Single by Irama

from the album Antologia della vita e della morte
- Language: Italian
- Released: 7 February 2024
- Length: 3:35
- Label: Warner Music Italy
- Songwriters: Filippo Maria Fanti; Giulio Nenna; Emanuele Mattozzi; Francesco Monti; Giuseppe Colonnelli;
- Producer: Giulio Nenna

Irama singles chronology
| "Sulla pelle" (2023) | "Tu no" (2024) | "Galassie" (2024) |

Music video
- "Tu no" on YouTube

= Tu no =

"Tu no" is a song by Italian singer Irama. It was written by Filippo Maria Fanti, Giulio Nenna, Emanuele Mattozzi, Francesco Monti and Giuseppe Colonnelli, and released on 7 February 2024 as the first single from the fifth studio album, Antologia della vita e della morte.

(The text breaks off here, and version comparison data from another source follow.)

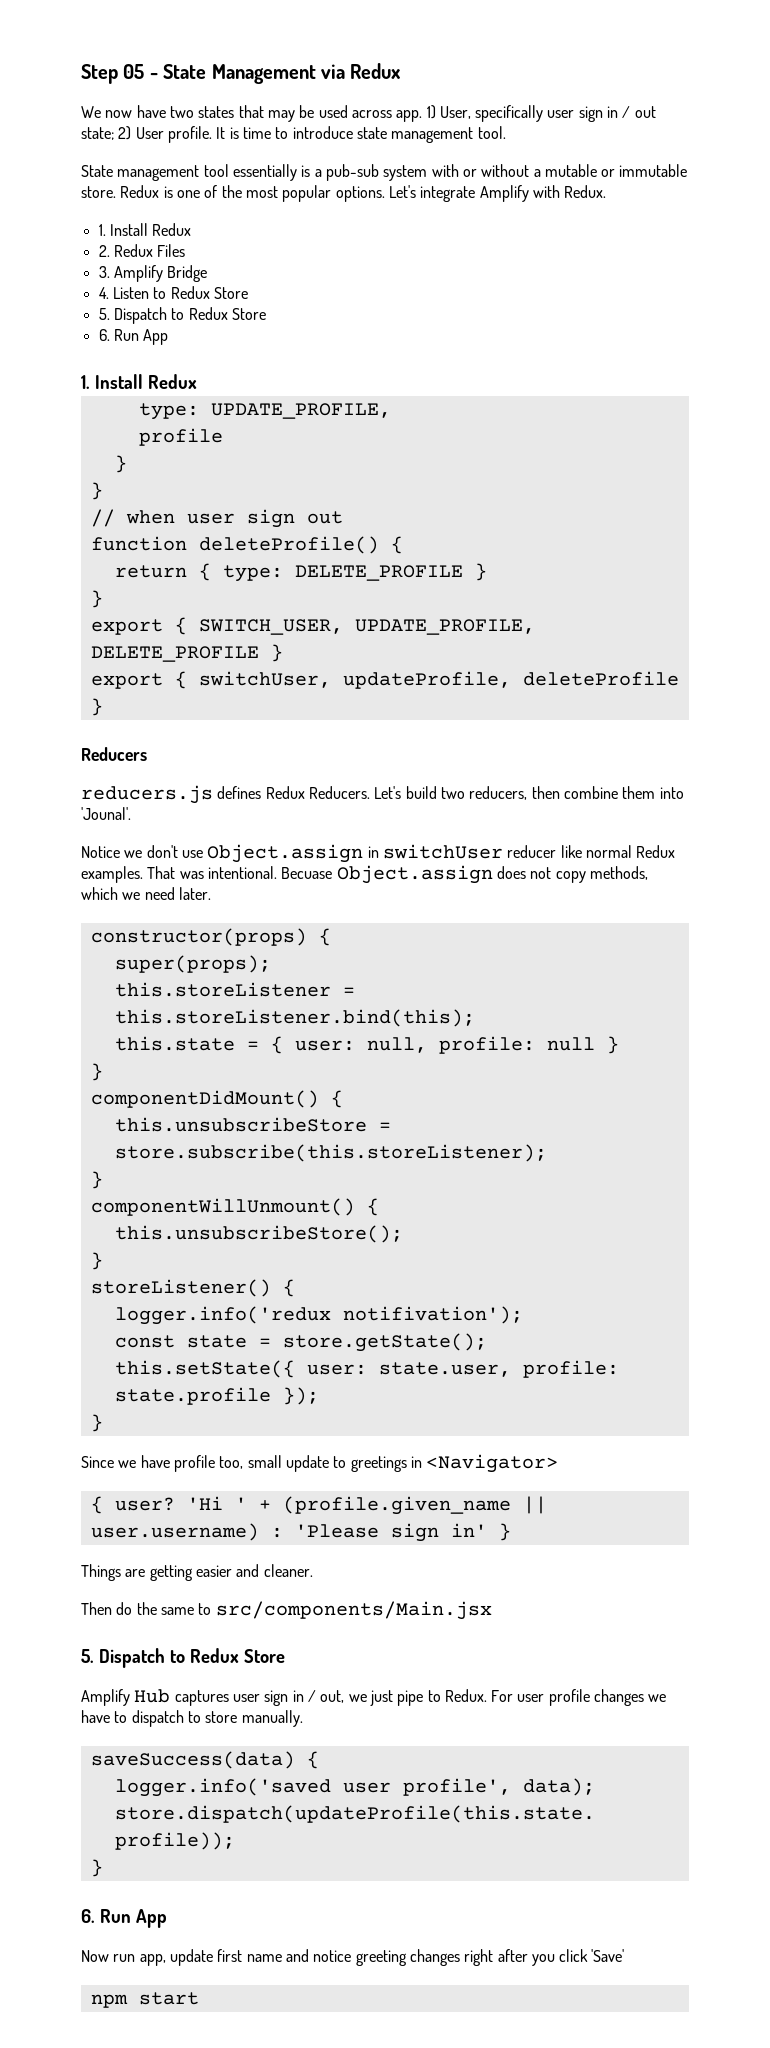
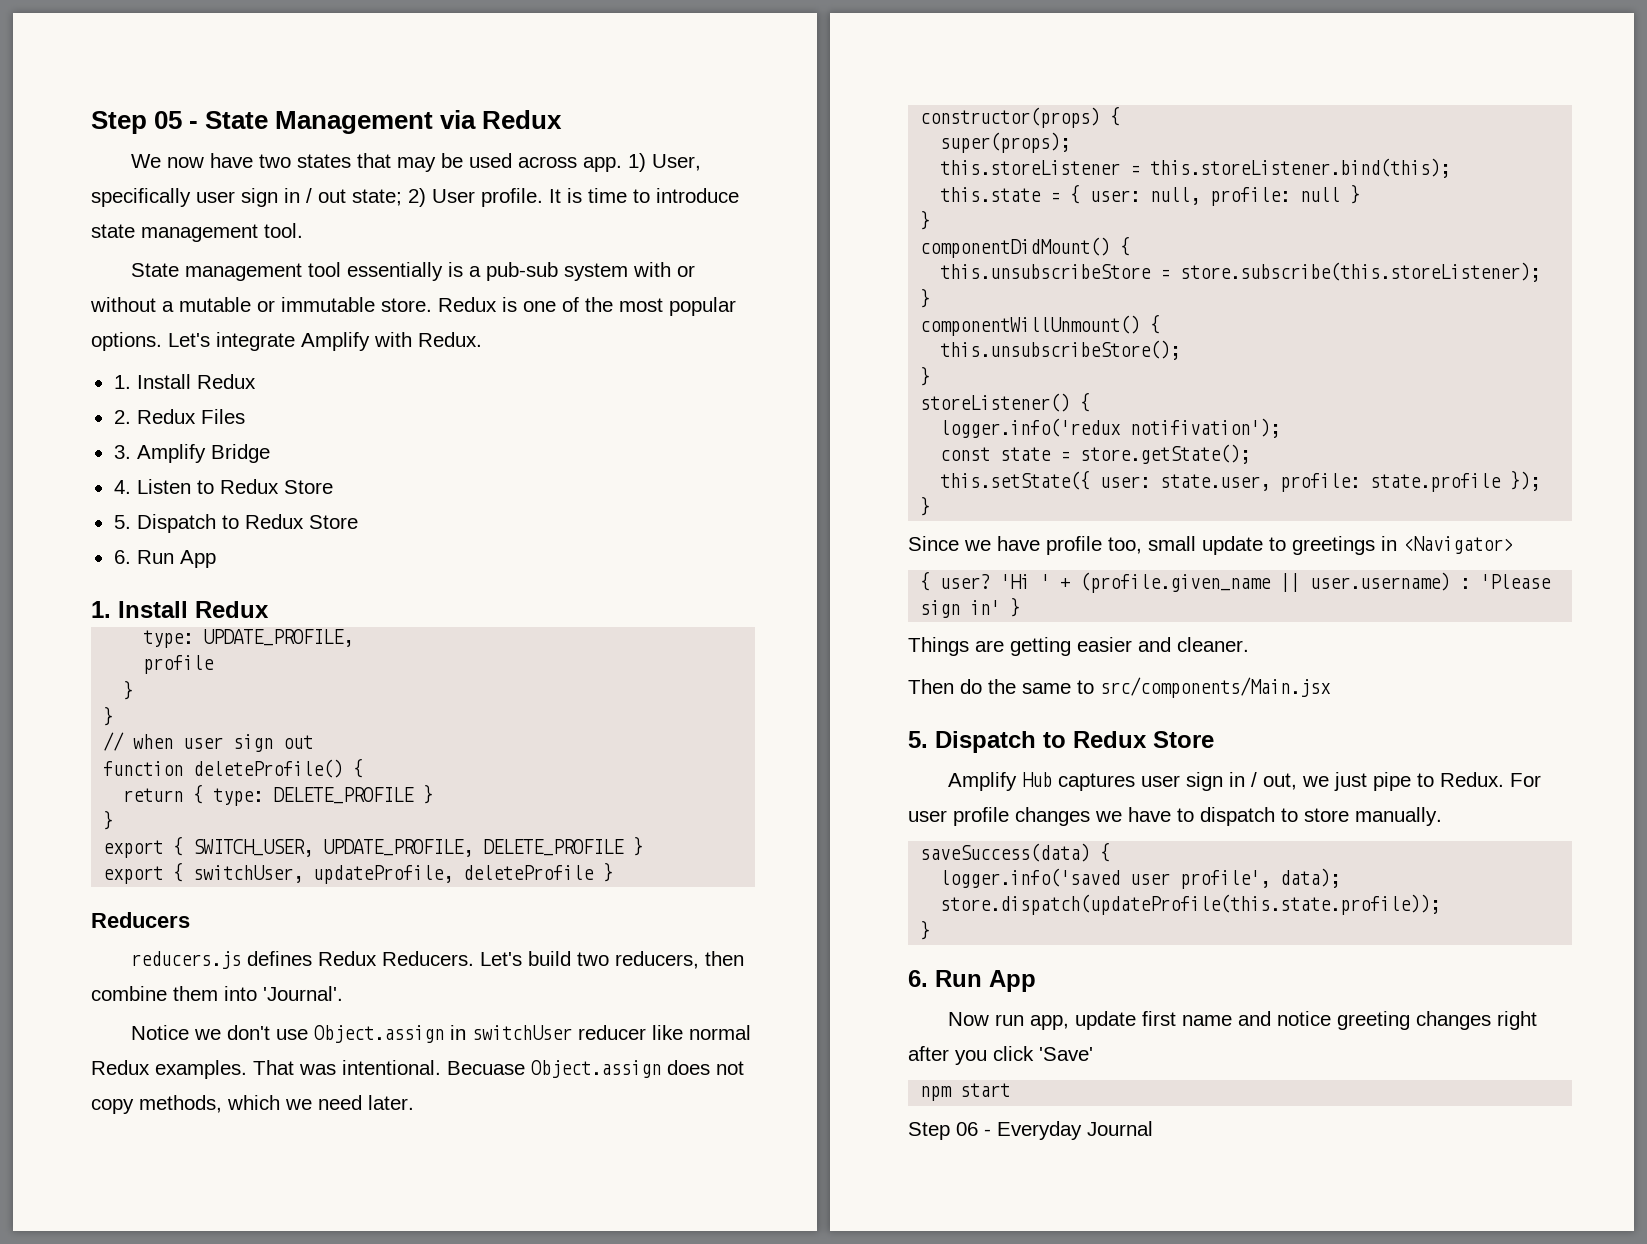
- Let's build two reducers, then combine them into 'Jounal'.
+ Let's build two reducers, then combine them into 'Journal'.
+ Step 06 - Everyday Journal

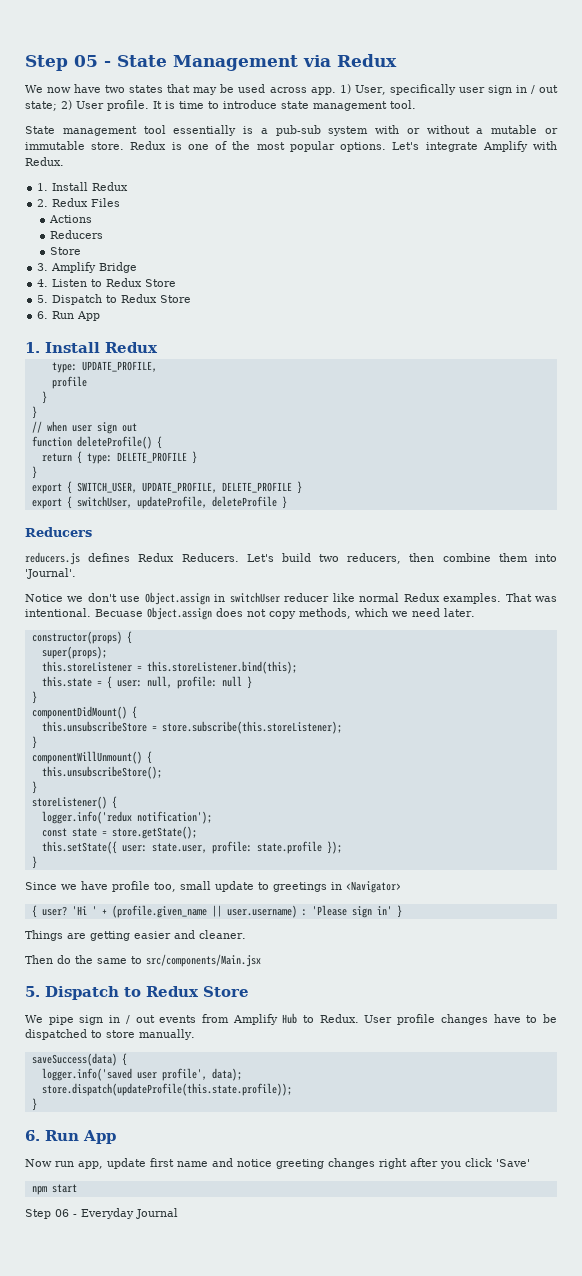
+ Actions
+ Reducers
+ Store
- logger.info('redux notifivation');
+ logger.info('redux notification');
- Amplify Hub captures user sign in / out, we just pipe to Redux. For user profile changes we have to dispatch to store manually.
+ We pipe sign in / out events from Amplify Hub to Redux. User profile changes have to be dispatched to store manually.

The song was Irama's entry for the Sanremo Music Festival 2024, the 74th edition of Italy's musical festival which doubles also as a selection of the act for the Eurovision Song Contest, where it placed fifth in the grand final.

==Music video==
A music video to accompany the release of "Tu no" was first released onto YouTube on 7 February 2024. The video was produced by DeAntartica and shot on various locations in Sicily.

== Charts ==
=== Weekly charts ===

Weekly chart performance for "Tu no"
| Chart (2024) | Peak position |
|---|---|
| Italy (FIMI) | 5 |
| Switzerland (Schweizer Hitparade) | 16 |

===Year-end charts===

2024 year-end chart performance for "Tu no"
| Chart (2024) | Position |
|---|---|
| Italy (FIMI) | 20 |

== Certifications ==

Certifications for "Tu no"
| Region | Certification | Certified units/sales |
| Italy (FIMI) | 2× Platinum | 200,000^{‡} |
^{‡} Sales+streaming figures based on certification alone.